> **DATASET ENTRIES**:
__________

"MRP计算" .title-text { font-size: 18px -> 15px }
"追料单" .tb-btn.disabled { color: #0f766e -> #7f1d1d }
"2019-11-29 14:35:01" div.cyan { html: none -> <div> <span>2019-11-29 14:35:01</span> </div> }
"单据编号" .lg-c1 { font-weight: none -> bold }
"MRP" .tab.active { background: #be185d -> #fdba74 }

__________

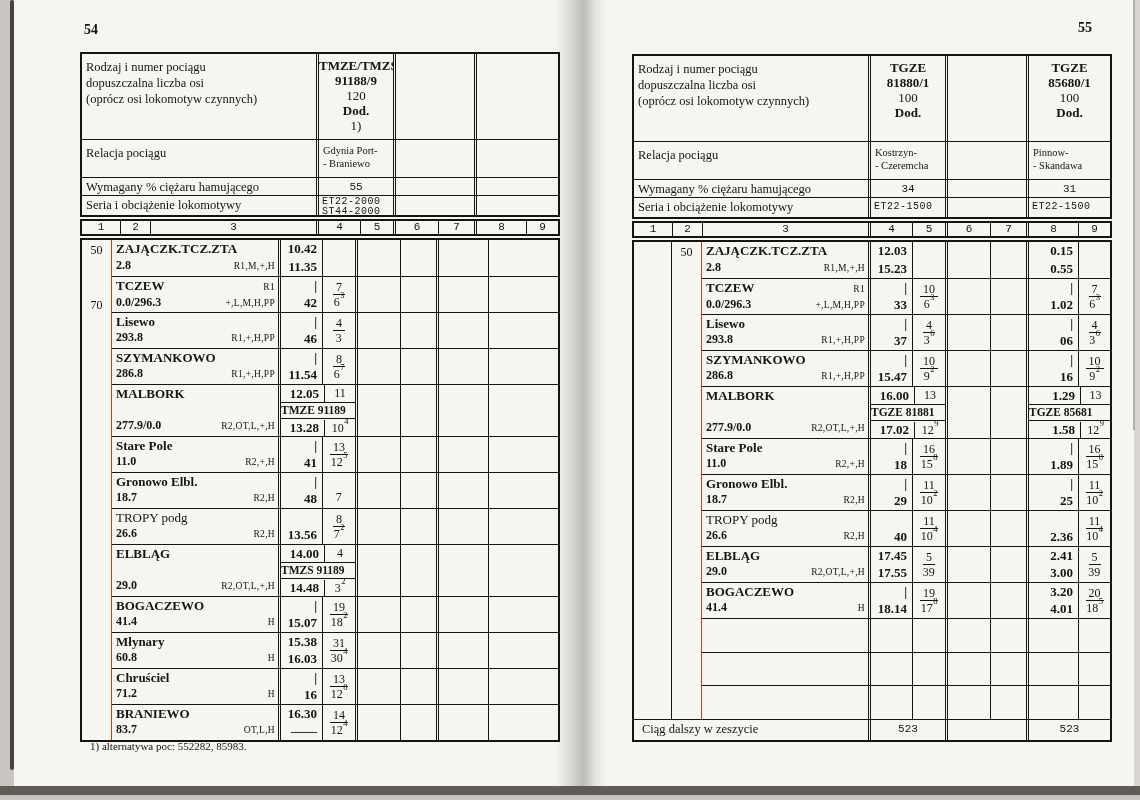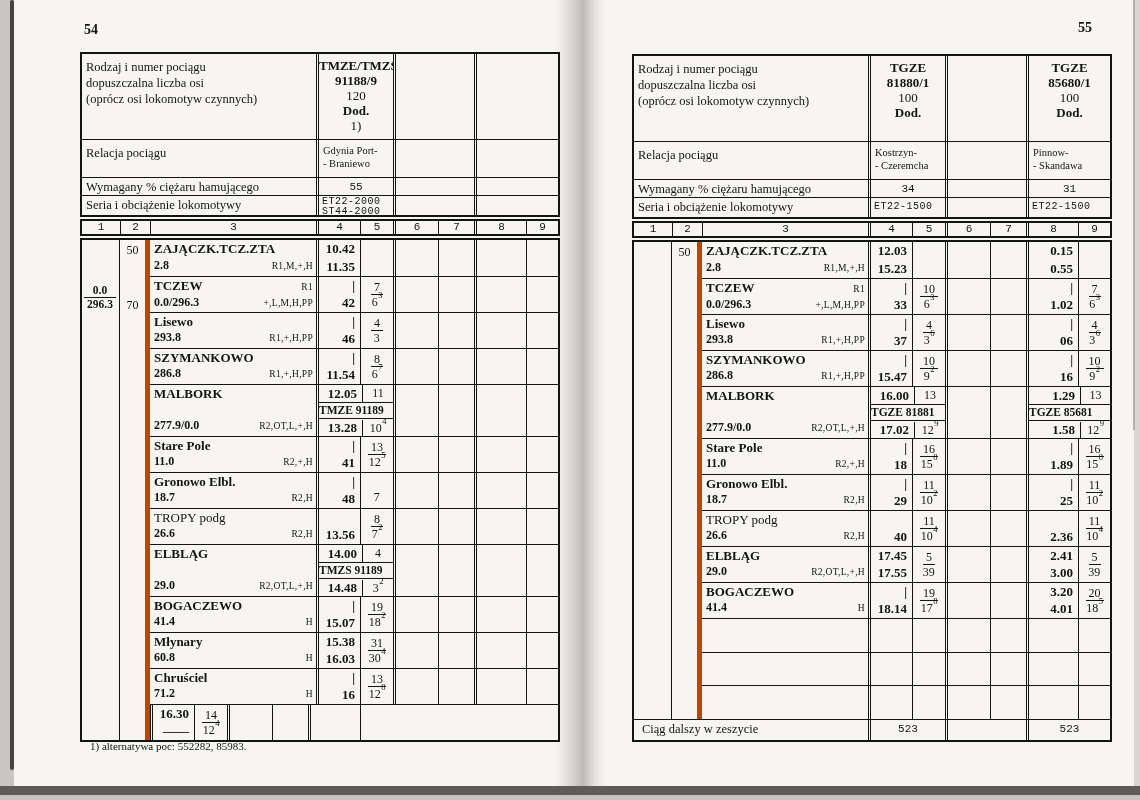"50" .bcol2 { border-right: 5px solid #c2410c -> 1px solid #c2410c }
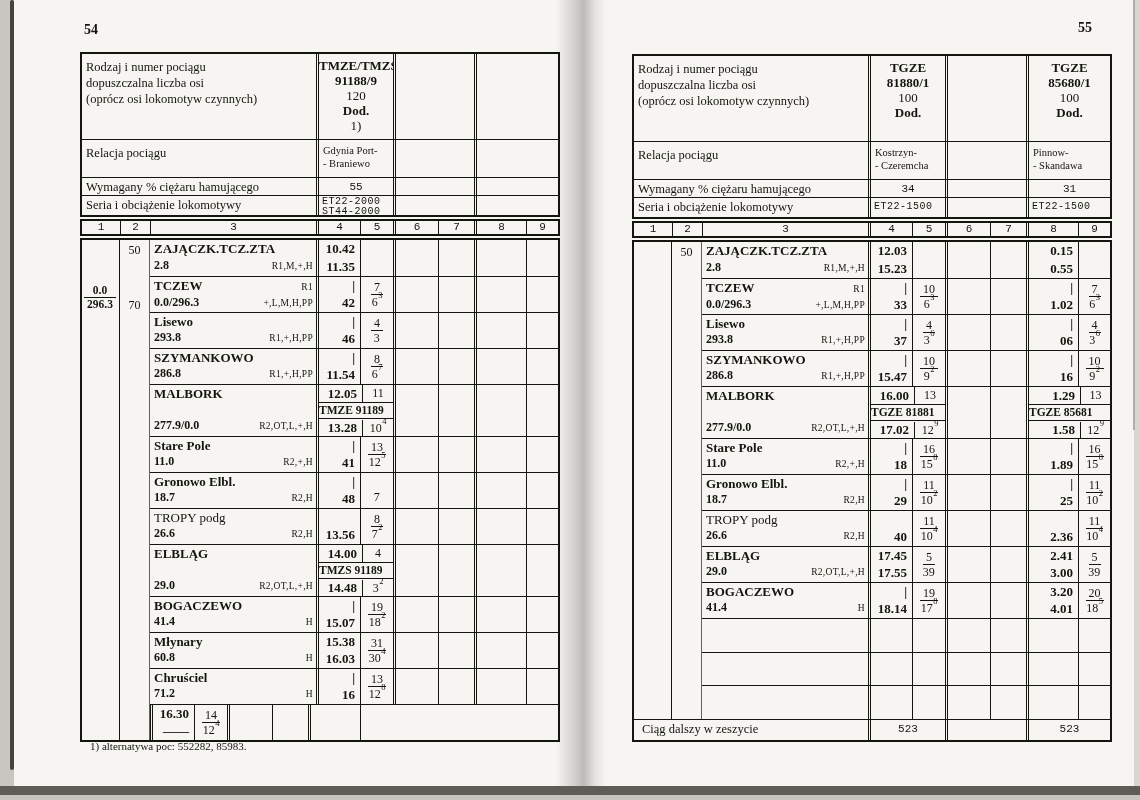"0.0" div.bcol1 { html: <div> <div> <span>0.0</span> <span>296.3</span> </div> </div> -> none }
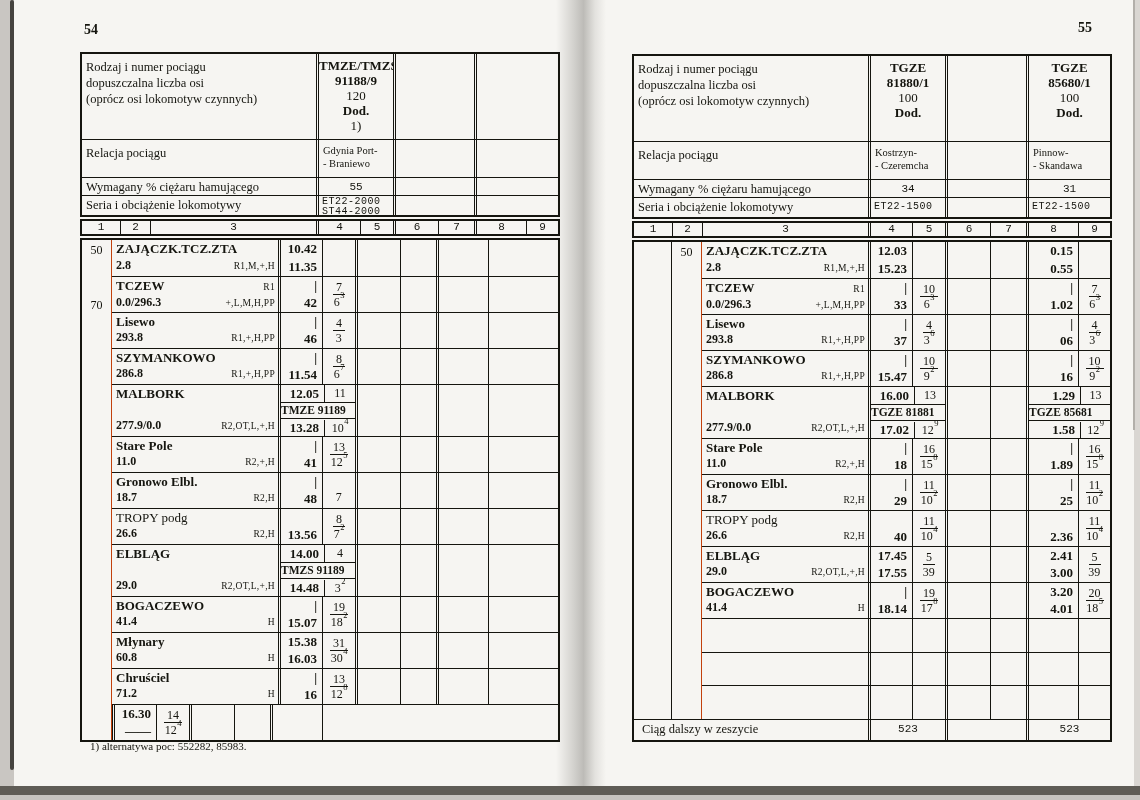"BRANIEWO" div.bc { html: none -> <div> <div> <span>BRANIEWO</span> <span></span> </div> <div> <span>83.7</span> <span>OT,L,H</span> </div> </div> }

__________

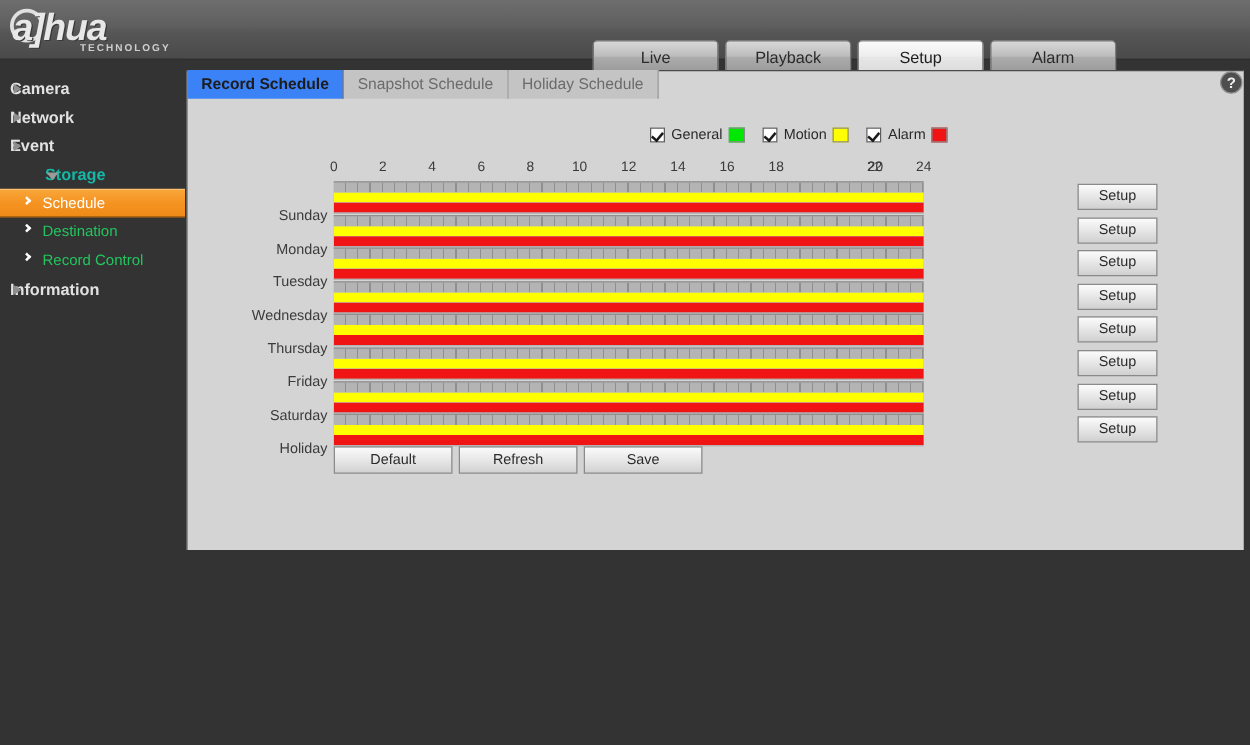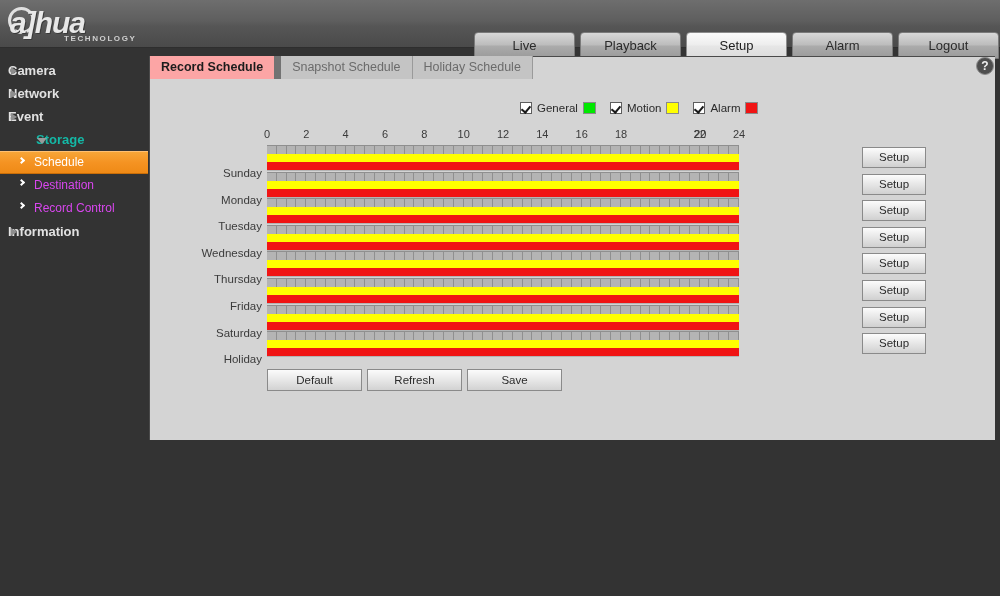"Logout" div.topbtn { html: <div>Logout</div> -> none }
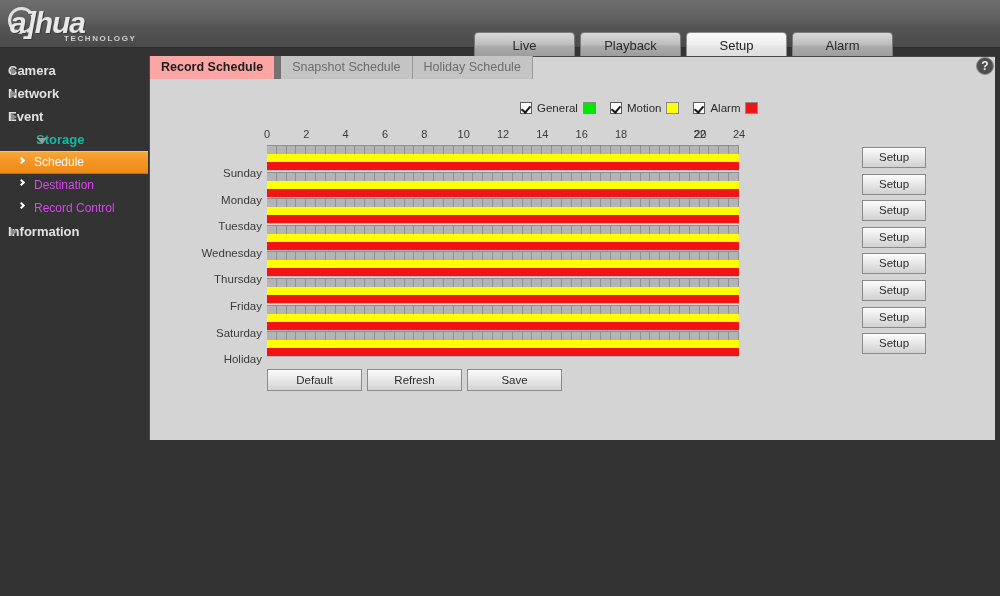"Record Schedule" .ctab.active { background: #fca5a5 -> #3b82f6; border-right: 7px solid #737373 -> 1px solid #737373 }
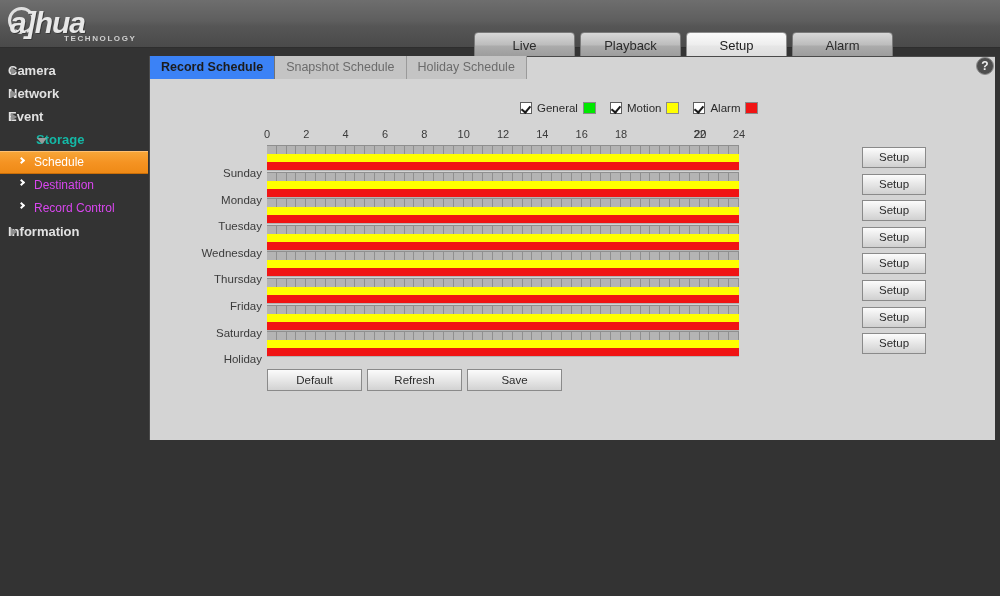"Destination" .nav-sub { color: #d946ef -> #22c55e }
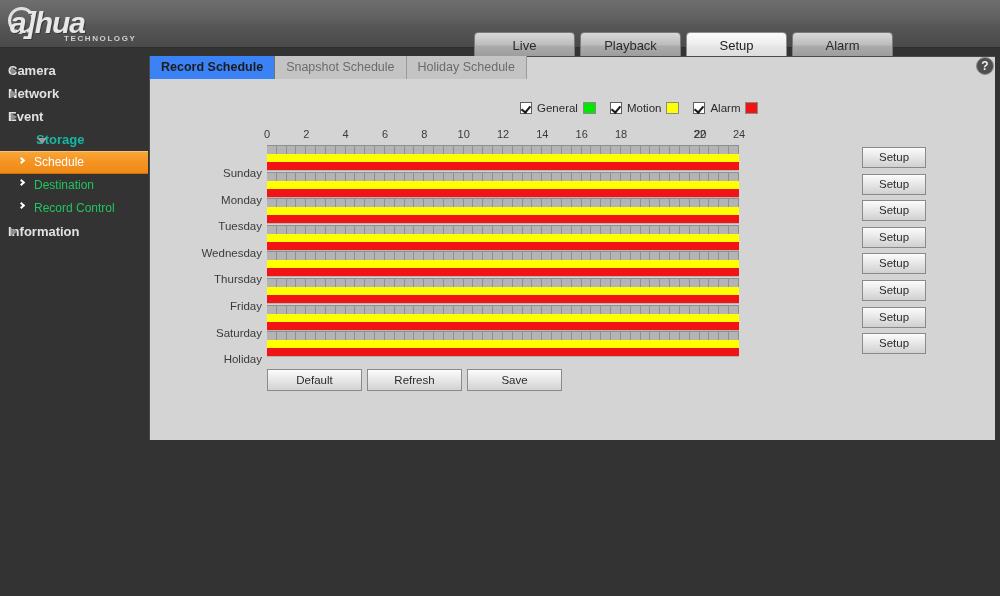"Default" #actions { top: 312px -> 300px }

__________

> **EXERCISE DIRECTIONS**: In the entries above, find the line with "background: #fca5a5 ->" and the line with "top: 312px ->". Write out exactly those two lines and every line between them, pictures excluded.

> **TASK RESULT**:
"Record Schedule" .ctab.active { background: #fca5a5 -> #3b82f6; border-right: 7px solid #737373 -> 1px solid #737373 }
"Destination" .nav-sub { color: #d946ef -> #22c55e }
"Default" #actions { top: 312px -> 300px }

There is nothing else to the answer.